The last

357 31 1
                                    

Dua bulan berlalu begitu saja, Neji bahkan sudah tak pernah merasakan sakit kepala dadakan lagi, hidup dan identitasnya sudah kembali. dia sudah sepenuhnya menjadi sosoknya yang lama, dia yang gila kerja, dia yang penuh ambisi, dia yang suka soba, dia yang alergi bulu anjing, dia yang .....pernah Ino sebutkan, perempuan itu ternyata benar-benar Neji luar dalam.

"Makan dulu Neji, kau belum makan dari pagi," dia sedang libur berkerja hari ini, tapi tetap saja pandangan matanya tak mau luput dari laptop dan dokumen, tak ada hari libur, semua harinya sibuk, sekalipun dia berada di rumah. Anggap saja ini adalah pelarian paling mudah untuk dilakukan, pengalihan terbaik untuk sejenak melupakan fakta bahwa sampai detik ini, jejak Ino tak pernah ia temui lagi, dia selalu mencarinya tapi tetap saja hasilnya nihil. Neji tidak menyerah, hanya saja dia butuh kegiatan yang banyak agar bisa melanjutkan hidup.

"Nanti saja bu, setelah ini selesai," Ibunya hanya menghela napas lalu ikut duduk di bangku dekat tempat tidur Neji, memperhatikan mata lelah Neji yang terlalu kentara, perempuan itu tau, anak semata wayangnya ini terlalu memaksakan diri, sungguh menyedihkan, dia tak bisa membantu apapun, tak bisa menarik Neji dari lubang duka, selalu seperti itu sejak dulu, dia tak bisa menjadi ibu yang baik.

"Masih lama?"

"Tidak juga," Neji mendengar desah napas putus asa dari ibunya, dia menghentikan aktifitasnya sejenak lalu menatap sosok ibu yang kini berwajah murung, sosok yang entah bagaimana sulit sekali untuk Neji benci, karena sejatinya sang ibu hanyalah perempuan yang selalu mengalah pada keadaan, tak bisa melawan ayahnya, dia hanyalah sosok rapuh.

"Ibu sudah makan?"

"Sudah, ayo kau juga makan," Neji menatap layar laptopnya sejenak, lalu setelah merasa bahwa pekerjaan ini akan segera selesai, Neji pun beranjak.

"Yasudah, aku akan makan sekarang," ibunya tersenyum lebar sekali, lalu ikut Neji untuk pergi ke ruang makan, padahal jika anaknya malas pergi, dia akan mengambilkan makanan itu kesini.

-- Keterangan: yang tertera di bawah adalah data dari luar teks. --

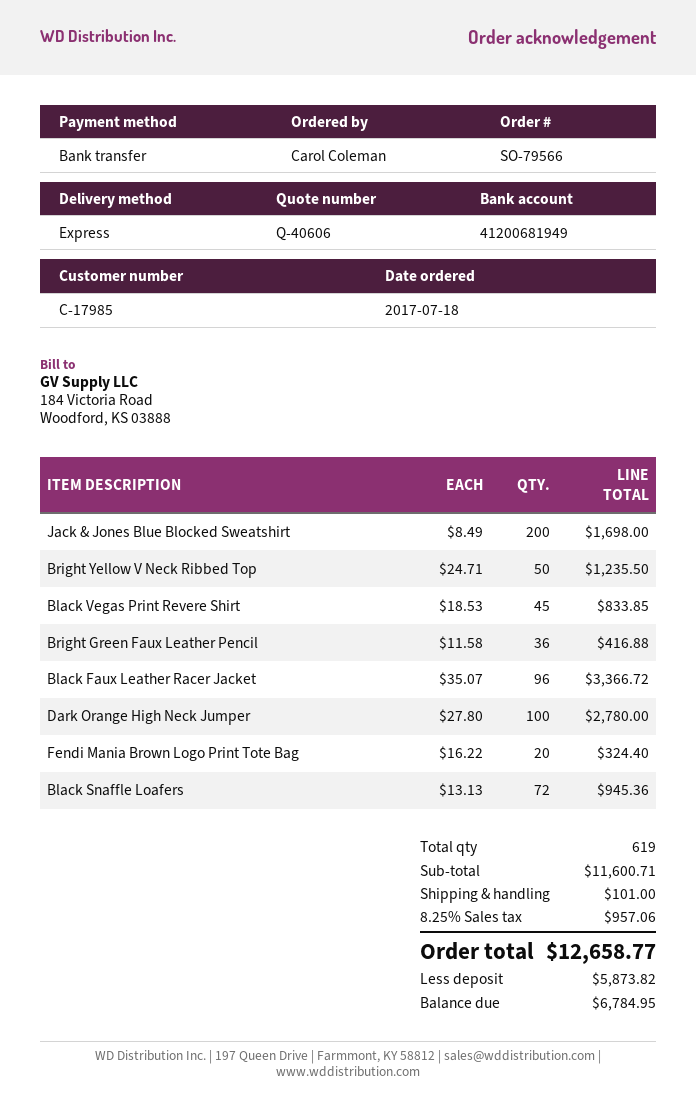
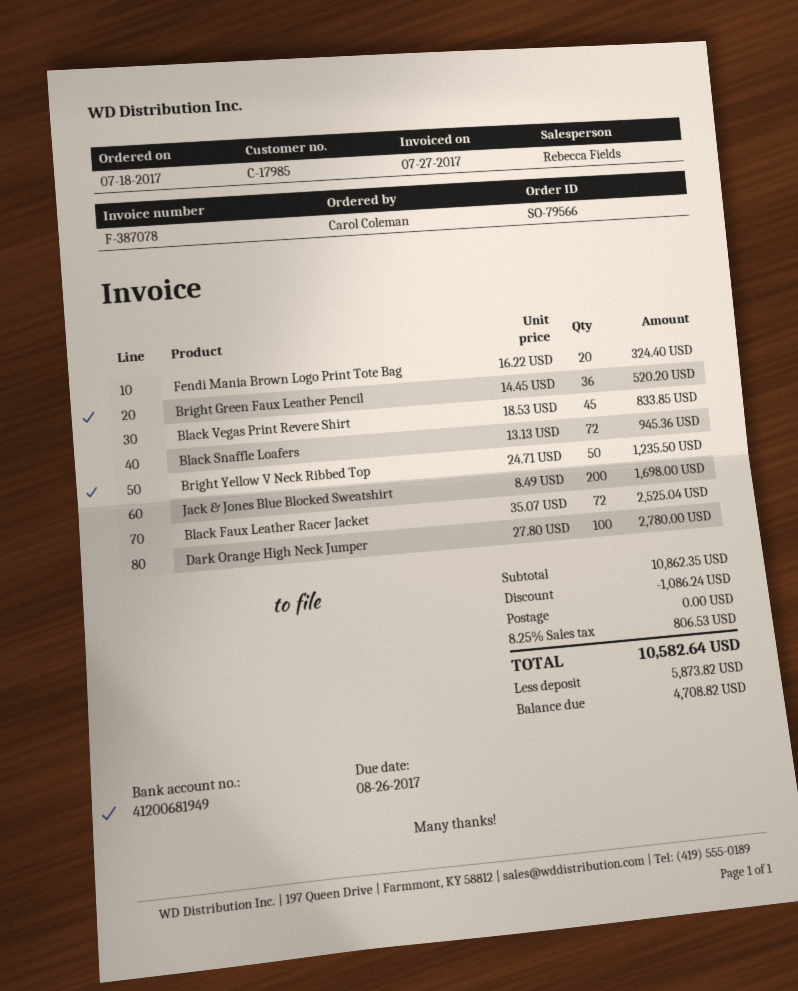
Bright Green Faux Leather Pencil: 36 x 11.58 = 416.88 -> 36 x 14.45 = 520.20
Black Faux Leather Racer Jacket: 96 x 35.07 = 3366.72 -> 72 x 35.07 = 2525.04
subtotal: 11600.71 -> 10862.35
discount: none -> 1086.24
shipping: 101.00 -> 0.00
tax: 8.25% = 957.06 -> 8.25% = 806.53
total: 12658.77 -> 10582.64
balance: 6784.95 -> 4708.82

"Sebentar Neji ponsel ibu bunyi nih," sang anak hanya mengangguk lalu kembali membuat langkah, sementara ibunya kembali duduk dan mengangkat telpon setelah berhasil membawa ponsel itu dari saku baju tidurnya.

"Aaah, serius? Baik, baik, terimakasih sudah memberi kabar," ibunya kembali tersenyum lalu berjalan dengan tempo agak cepat, sambungan telpon itu telah berakhir, tapi entah bagaimana perasaan bahagia itu masih terus saja ada, seolah membelenggu semua rasa yang ada.

"Siapa bu?"

"Habiskan dulu makanannya, nanti ibu beritahu," Neji mengangguk lalu kembali mengambil satu suap nasi dari mangkuknya dengan teratur dan rapi, terus saja begitu sampai suapan terakhir, tak menyisakan satu remeh pun, dia tidak penasaran pada siapa yang menelpon ibunya, tentu saja karena dia lapar sekali.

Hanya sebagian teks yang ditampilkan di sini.